Kids used to ask each other: If a tree falls in a forest and no one hears, does it make a sound? Now there’s a microphone in every tree and a loudspeaker on every branch, not to mention the video cameras, and we’ve entered the condition that David Foster Wallace called Total Noise: “the tsunami of available fact, context, and perspective.”
This week was a watershed for Total Noise. When terrible things happen, people naturally reach out for information, which used to mean turning on the television. The rewards (and I use the word in its Pavlovian sense) can be visceral and immediate, if you want to see more bombs explode or towers fall, and plenty of us do. But others are learning not to do that.
The Boston bombings, shootings, car chase, and manhunt found the ecosystem of information in a strange and unstable state: Twitter on the rise, cable TV in disarray, Internet vigilantes bleeding into the FBI’s staggeringly complex (and triumphant) crash program of forensic video analysis. If there ever was a dividing line between cyberspace and what we used to call the “real world,” it vanished last week.
Microblogging and social media intruded sharply upon the chain of events. The @CambridgePolice, having tweeted SUSPICIOUS PACKAGE reports through Thursday night and Friday morning, stopped tweeting in case the 19-year-old fugitive Dzhokhar Tsarnaev was glued to his cell phone like everyone else (“monitoring police response via social media”). And why wouldn’t he be? The Internet revealed his supposed Twitter name, which instantly acquired tens of thousands of new followers.
Reddit users assembled a crowd-sourced map of the Thursday-night shootings and carjacking. The @Boston_Police begged other tweeters to stop “Broadcasting Tactical Positions of Homes Being Searched.” Someone instantly registered the domain name shouldIlivetweetthescanner.info in order to post a short message: “NO. NO, NO and NO.”
The slain MIT police officer, Sean Collier, was memorialized on an Officer Down Memorial Page. The Chechen president, Ramzan Kadyrov, a.k.a. kadyrov_95, turned to Instagram to announce that, whatever had happened, it was America’s own fault.
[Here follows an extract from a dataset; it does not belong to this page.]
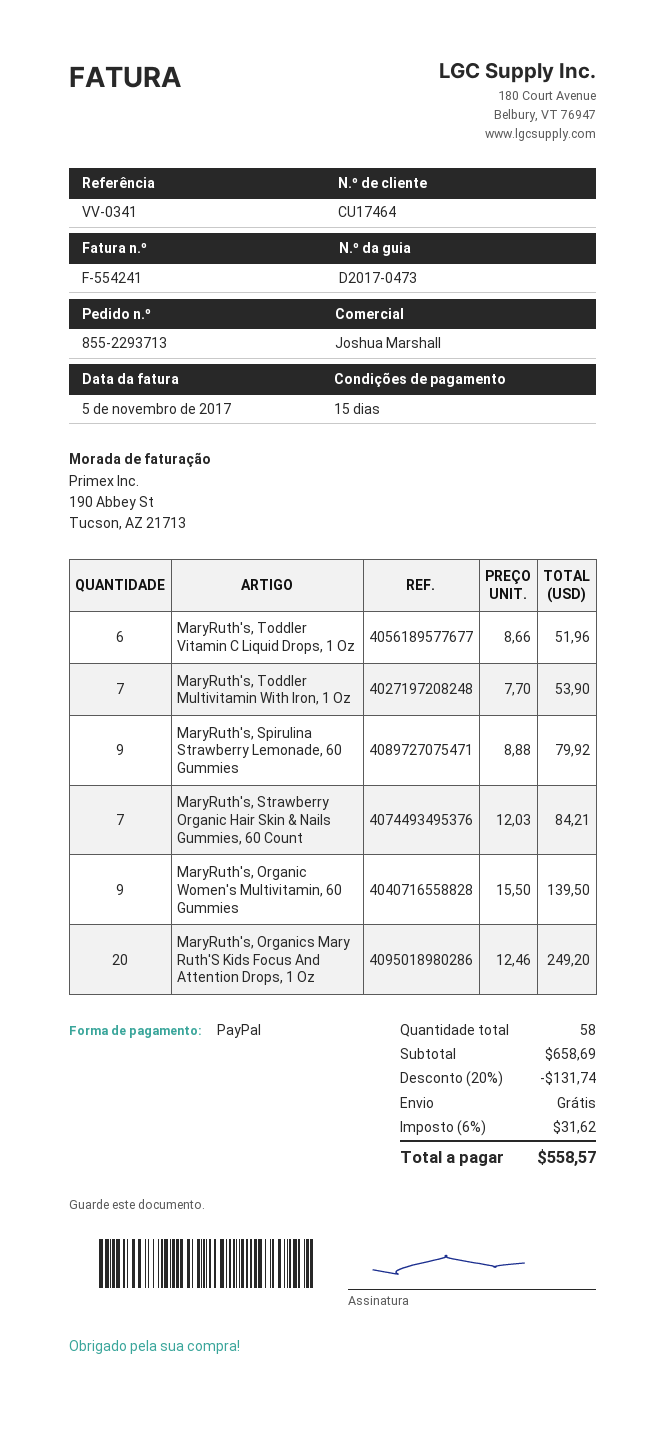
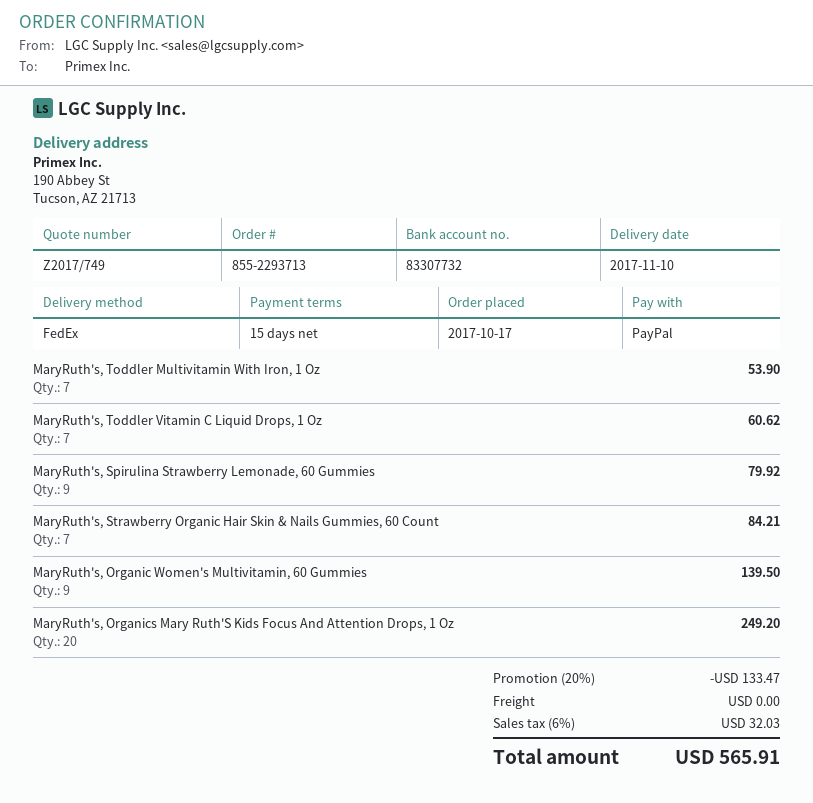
MaryRuth's, Toddler Vitamin C Liquid Drops, 1 Oz: 6 for 51.96 -> 7 for 60.62
discount: 20% = 131.74 -> 20% = 133.47
tax: 6% = 31.62 -> 6% = 32.03
total: 558.57 -> 565.91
One of the more popular Twitter hashtags was #surreal. That would have been useful for television news, too, if they had hashtags.
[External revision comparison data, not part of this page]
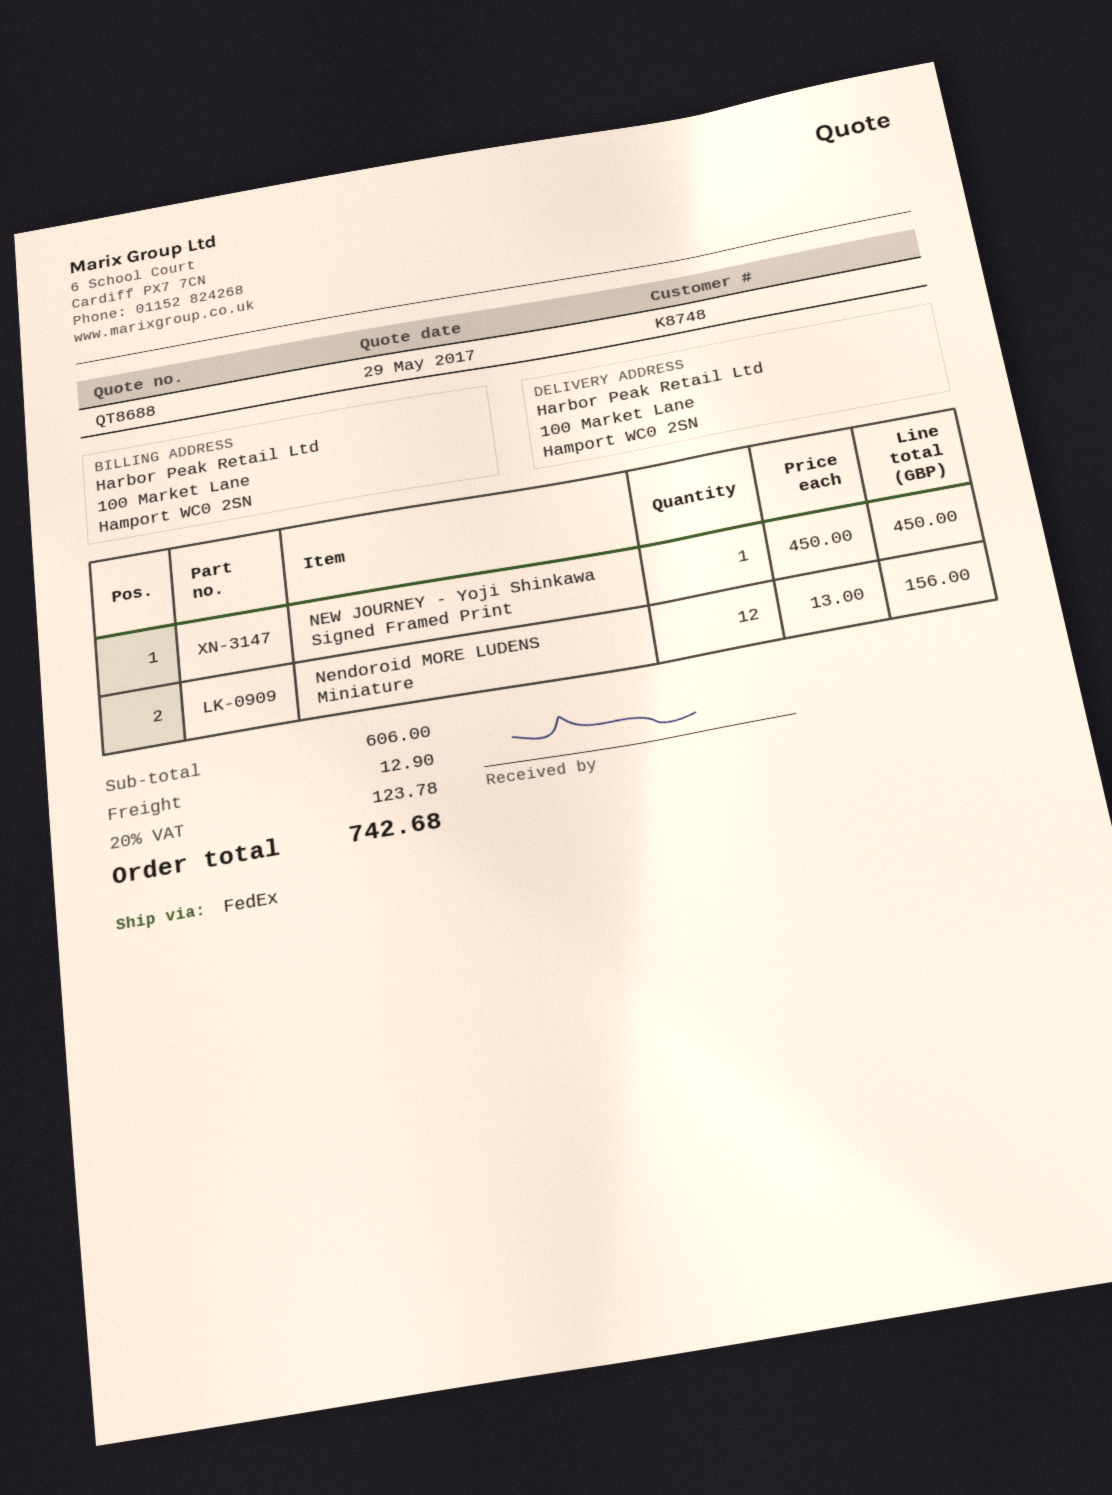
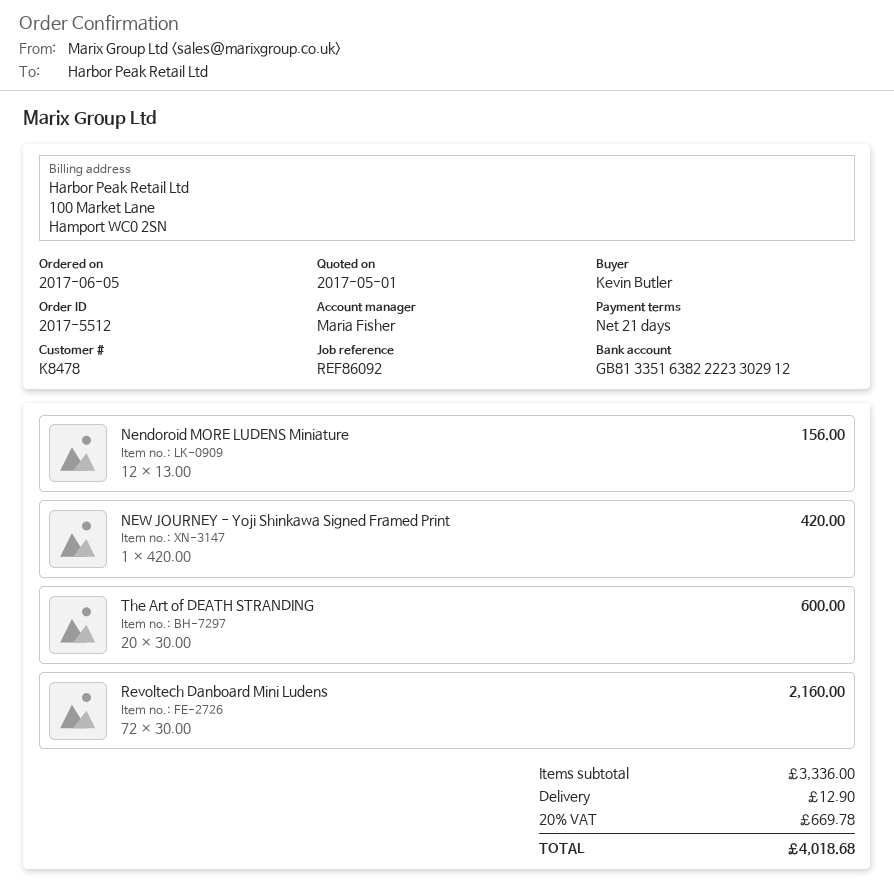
quote date: 2017-05-29 -> 2017-05-01
customer number: K8748 -> K8478
NEW JOURNEY - Yoji Shinkawa Signed Framed Print: 1 x 450.00 = 450.00 -> 1 x 420.00 = 420.00
The Art of DEATH STRANDING: none -> 20 x 30.00 = 600.00
Revoltech Danboard Mini Ludens: none -> 72 x 30.00 = 2160.00
subtotal: 606.00 -> 3336.00
tax: 20% = 123.78 -> 20% = 669.78
total: 742.68 -> 4018.68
I managed to evade the television for several days after the bombing. You can get your cable news secondhand, via Twitter or the blogs, which is a little like using a mirror to avoid gazing upon the Gorgon directly. If you did that Wednesday afternoon, you knew something was going on when William Gibson tweeted some weather: “Fog ’o news pea soup solid in Boston right now.” Followed minutes later by the London journalist Charlie Brooker: “CNN is essentially just footage of reporters in the street staring in bewilderment at their iPhones.”
Fog of News was right. At 1:16 p.m., the reporter John King told the anchor Wolf Blitzer that the police had identified a suspect. “A dark-skinned male,” he said, a bit nervously, “because of the sensitivities some people will take offense even at saying that.” Blitzer said, “We can’t say whether the person spoke with a foreign accent or an American accent or anything like that, that would be premature.”
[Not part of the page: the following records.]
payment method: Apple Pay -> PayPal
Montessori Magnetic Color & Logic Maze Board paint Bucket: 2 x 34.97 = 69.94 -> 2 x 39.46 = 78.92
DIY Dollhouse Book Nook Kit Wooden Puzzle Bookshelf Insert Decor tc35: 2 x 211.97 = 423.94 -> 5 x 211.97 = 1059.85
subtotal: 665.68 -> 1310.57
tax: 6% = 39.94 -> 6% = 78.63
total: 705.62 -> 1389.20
At 1:45, Blitzer cut back to King for “more information, exclusive reporting”—namely, that an arrest had been made. “A dramatic, dramatic shift,” King said. Meanwhile, and all along, background video loops: smoke and blood and people running. Carnage recycled as eye candy.
“I want to be precise, and I want to be sure we have it right,” said Blitzer at 1:51. “It’s important to get this information out there to the American public and important to get this information out there in general, but it’s much more important to make sure that we’re precise and accurate.” King replied: “An arrest has been made. Both Fran [Townsend]’s federal source and my Boston source say an arrest has been made.”
None of this, of course, was true. No arrest had been made. No suspect had even been identified. Nor was it “important to get this information out there in general.” There was no information, and no one needed it.
But when everyone is monitoring everyone else, no one can bear to be left out. Fox News, along with the Associated Press, the Boston Globe, and various local stations, leaped in to report the nonexistent suspect in custody. They all cited unnamed sources and later blamed the sources. The Keystone Koppish retreat lasted about an hour. My favorite bit came on CNN at 2:30, from Fran Townsend, former Homeland Security adviser to George W. Bush and now professional television “contributor”:
“The situation is very fluid … There was a misunderstanding, I mean, that was said to me, not so much that we have misunderstood but that there has been a misunderstanding and lots of cross-communications and understandably, as law enforcement tries to work through this, what they’ve got, who it is, what the purpose of that is, and what the next steps are. So, I myself have had conflicting reports, and I wanted just to be clear with you that they think that’s a result of the chaos and the quickly unfolding law-enforcement situation up in Boston.”